7. In the program for 2001, real GDP is expected to grow at a rate of more than 2 percent, reflecting mainly a recovery in agricultural production and the positive effects on economic activity of a strengthening of private sector confidence. Notwithstanding the effects of the adjustment of public tariffs and of the depreciation of the exchange rate, the government expects to contain inflation in 2001 at a level similar to that attained in 2000. In the external area, increased output of the main agricultural export crops and the effects of the exchange rate adjustment are projected to result in a sharp reduction of the current account deficit.

A. Fiscal Policies

8. The financing of the public sector deficit registered in recent years has increased the public debt, taking away credit resources from the productive sectors, and thereby hampering the growth of the economy. The government, therefore, regards the restoration of balance to the public sector as a priority, and intends to exercise discipline in order to limit the central administration's deficit in 2001 to no more than G. 600 billion, about half the level registered in 2000. In terms of GDP, the deficit would decline from 4.5 percent to 2.0 percent. Given the seasonality of revenues and expenditures, the cumulative deficit during the year will not exceed G. 50 billion, G. 70 billion, and G. 170 billion at the end of the first1, second, and third quarters, respectively. The corresponding targets, as measured from the financing side, and including the quasi-fiscal result of the central bank, are specified in Section I of the attached Technical Memorandum of Understanding (TMU). Moreover, the government intends to reduce the floating debt (arrears) in the execution of the budget, which at no point during the year will exceed the G. 380 billion carried over from the year 2000.

9. Revenues of the central government are expected to increase by around 0.3 percentage points of GDP between 2000 and 2001. The excise tax on diesel (which makes up 80 percent of the total fuel consumption) was increased in several steps from 5.5 percent in June 2000 to 14.1 percent in January 2001. At the same time, the tax base widened substantially, as the price of diesel was raised by over 100 percent. The full effect of these increases is expected to materialize in 2001.Yields on the profit tax of enterprises are set to improve, as the scope of a facility permitting banks to deduct increases in their required capital from profits, was limited. VAT revenues are expected to rise, as transport and personal services will be included in the tax base, and exemptions on goods in re-export trade are eliminated. Finally, net royalties from the Itaipú hydroelectric plant will increase, because the central government will not need in 2001 to compensate for payments arrears the electricity company was incurring before the adjustment of its tariffs (paragraph 13).

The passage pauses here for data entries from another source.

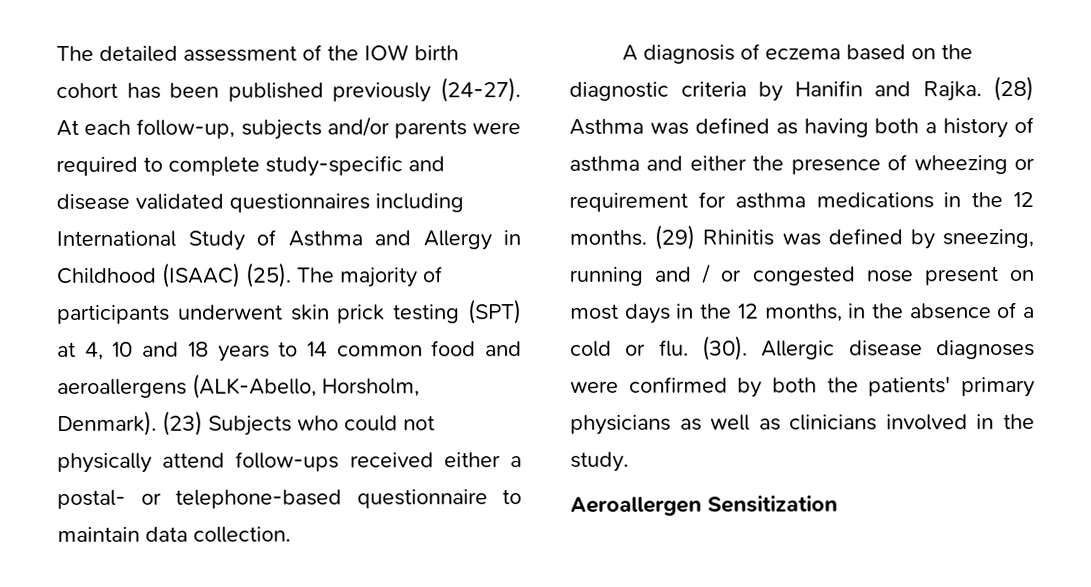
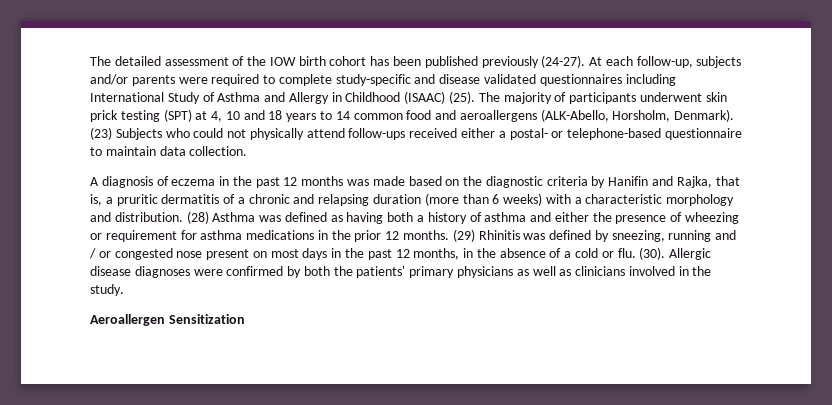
- A diagnosis of eczema based on the diagnostic criteria by Hanifin and Rajka.
+ A diagnosis of eczema in the past 12 months was made based on the diagnostic criteria by Hanifin and Rajka, that is, a pruritic dermatitis of a chronic and relapsing duration (more than 6 weeks) with a characteristic morphology and distribution.
- (28) Asthma was defined as having both a history of asthma and either the presence of wheezing or requirement for asthma medications in the 12 months.
+ (28) Asthma was defined as having both a history of asthma and either the presence of wheezing or requirement for asthma medications in the prior 12 months.
- (29) Rhinitis was defined by sneezing, running and / or congested nose present on most days in the 12 months, in the absence of a cold or flu.
+ (29) Rhinitis was defined by sneezing, running and / or congested nose present on most days in the past 12 months, in the absence of a cold or flu.

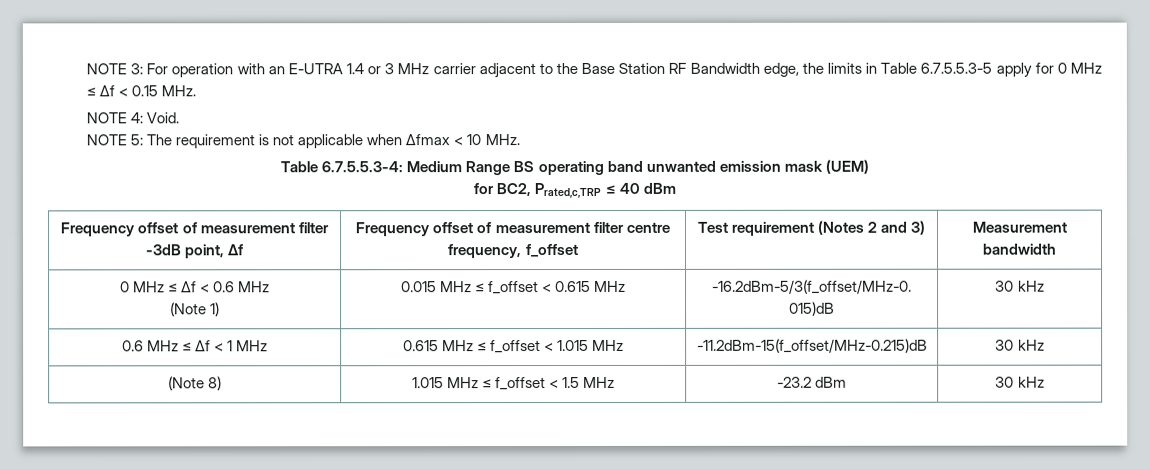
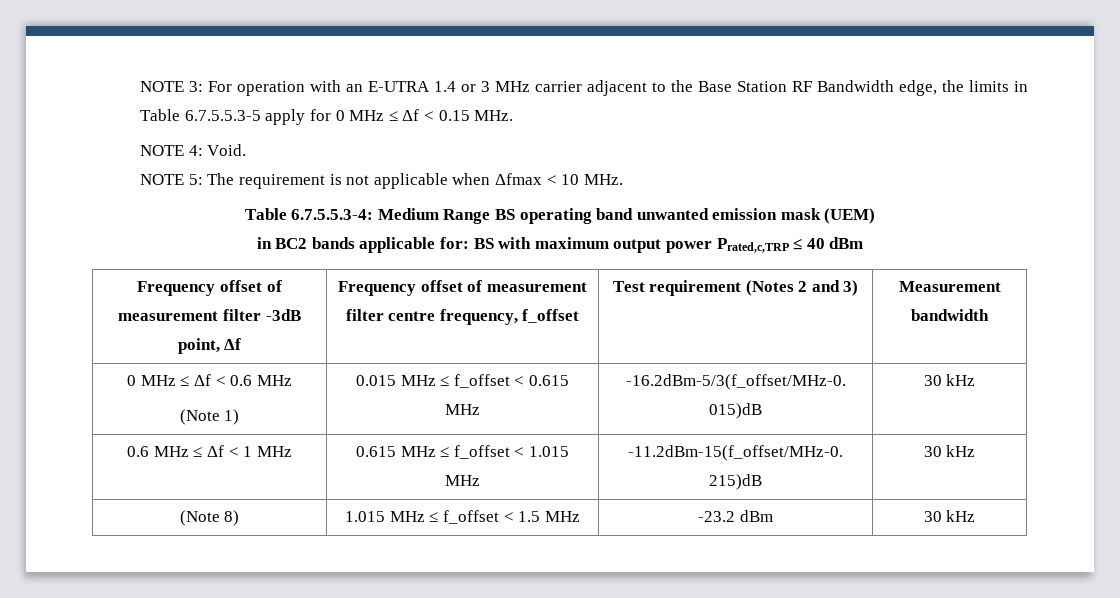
- for BC2, Prated,c,TRP ≤ 40 dBm
+ in BC2 bands applicable for: BS with maximum output power Prated,c,TRP ≤ 40 dBm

10. To strengthen the revenue base in the coming years, and contribute to equilibrium of the public finances while providing room to increase needed social spending, the government is preparing further measures in the tax area. The government intends to introduce a resolution modifying presumptive taxation in regard to the income tax and the VAT. The government will present draft legislation to Congress to widen the coverage of the VAT to personal services; impose the VAT on the import and distribution of oil products; increase excise taxes on luxury imports; concentrate the collection of the land tax (IMAGRO) on the 3000 largest landholdings; and reduce the scope of the tax exemptions granted to investors according to Law 60/90.

11. Expenditures of the central government are projected to decrease by around 2 percentage points of GDP. This reduction will be mainly the result of a tight budget passed in December 2000, and additional reforms aiming at creating a leaner and more cost-effective civil service. The current budget law includes provisions that permit a reduction of public sector employment, by requiring the elimination of all government vacancies existing at end 2000, and by ordering the elimination of an additional 10,000 government positions. Also, overtime pay will be reduced and public sector wages will be frozen in nominal terms. Spending on goods and services will also be curtailed, while interest payments are expected to benefit from lower LIBOR rates. Finally, capital spending will be scaled back from the extraordinary levels of 1999 and 2000, when the country spent the proceeds of two important sources of external funds.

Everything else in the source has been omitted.